[GIVEN DATA — start]

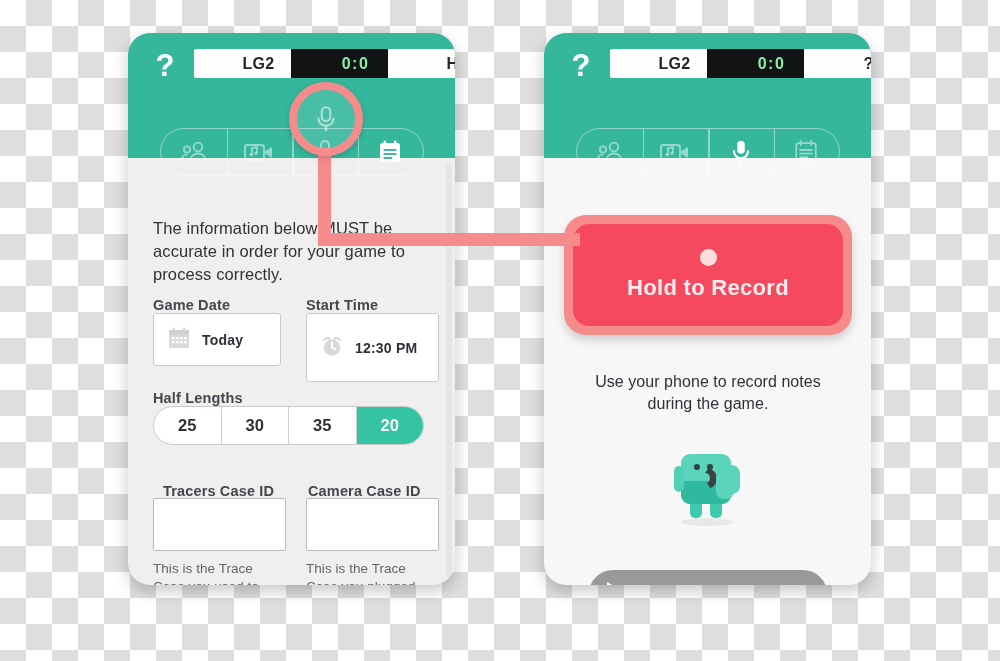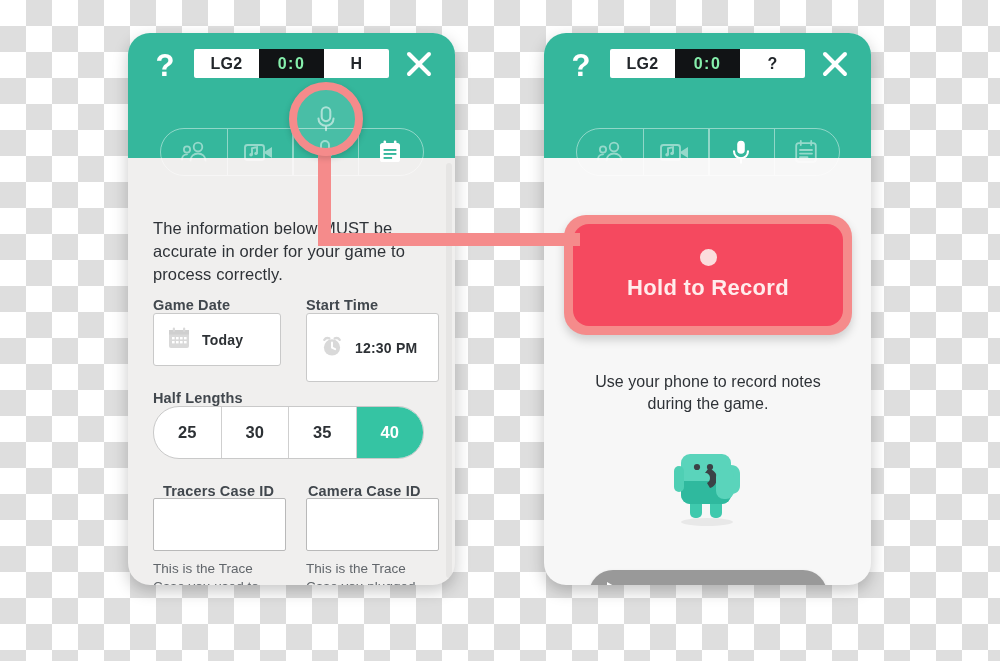--- a/index.html
+++ b/index.html
@@ -85,6 +85,7 @@
     align-items: center;
     justify-content: center;
     letter-spacing: 0.3px;
+    padding-left: 32px;
   }
   .sb-cell.score {
     background: #111315;

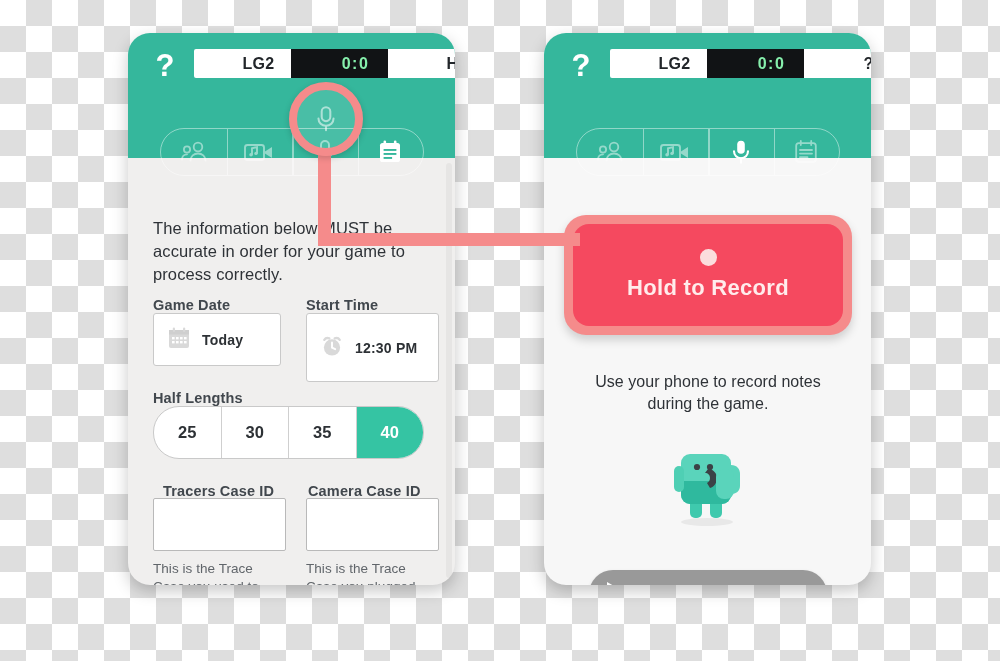--- a/index.html
+++ b/index.html
@@ -206,7 +206,7 @@
   .segwrap {
     position: absolute;
     left: 154px; top: 249px;
-    width: 271px; height: 53px;
+    width: 271px; height: 39px;
     border: 1px solid #c9c9c9;
     border-radius: 26px;
     background: #ffffff;

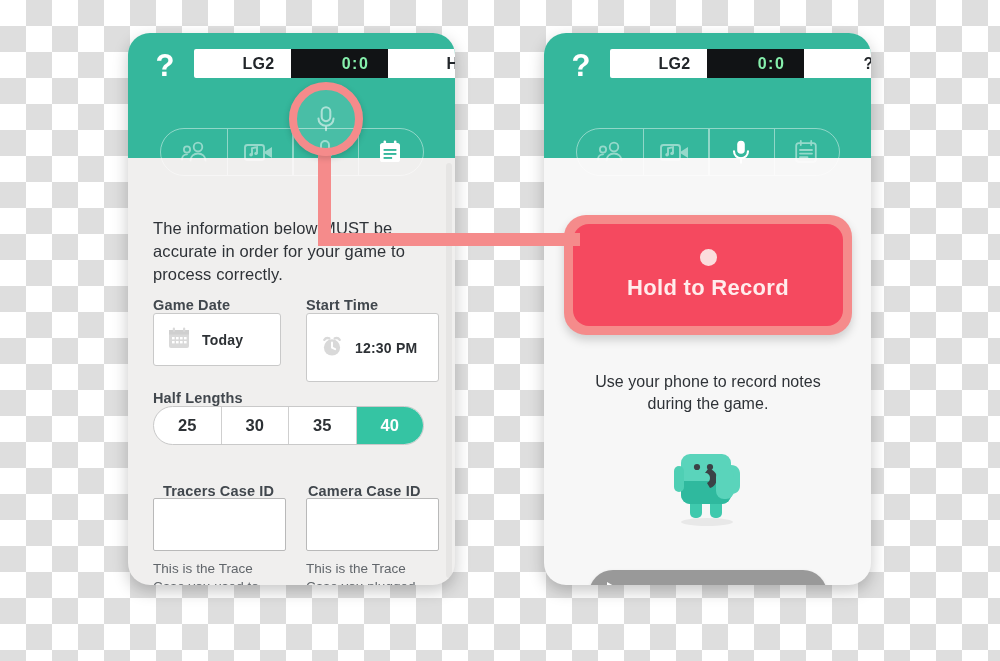--- a/index.html
+++ b/index.html
@@ -451,7 +451,7 @@
         <div class="seg">25</div>
         <div class="seg">30</div>
         <div class="seg">35</div>
-        <div class="seg active">40</div>
+        <div class="seg active">20</div>
       </div>
 
       <div class="fieldlabel" style="left:35px; top:317px;">Tracers Case ID</div>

[GIVEN DATA — finish]

→ **YOUR OBJECTIVE**: Once you have read through the entries above, state how many lines hold the word "left", giving nothing but the number.

→ **SOLUTION**: 3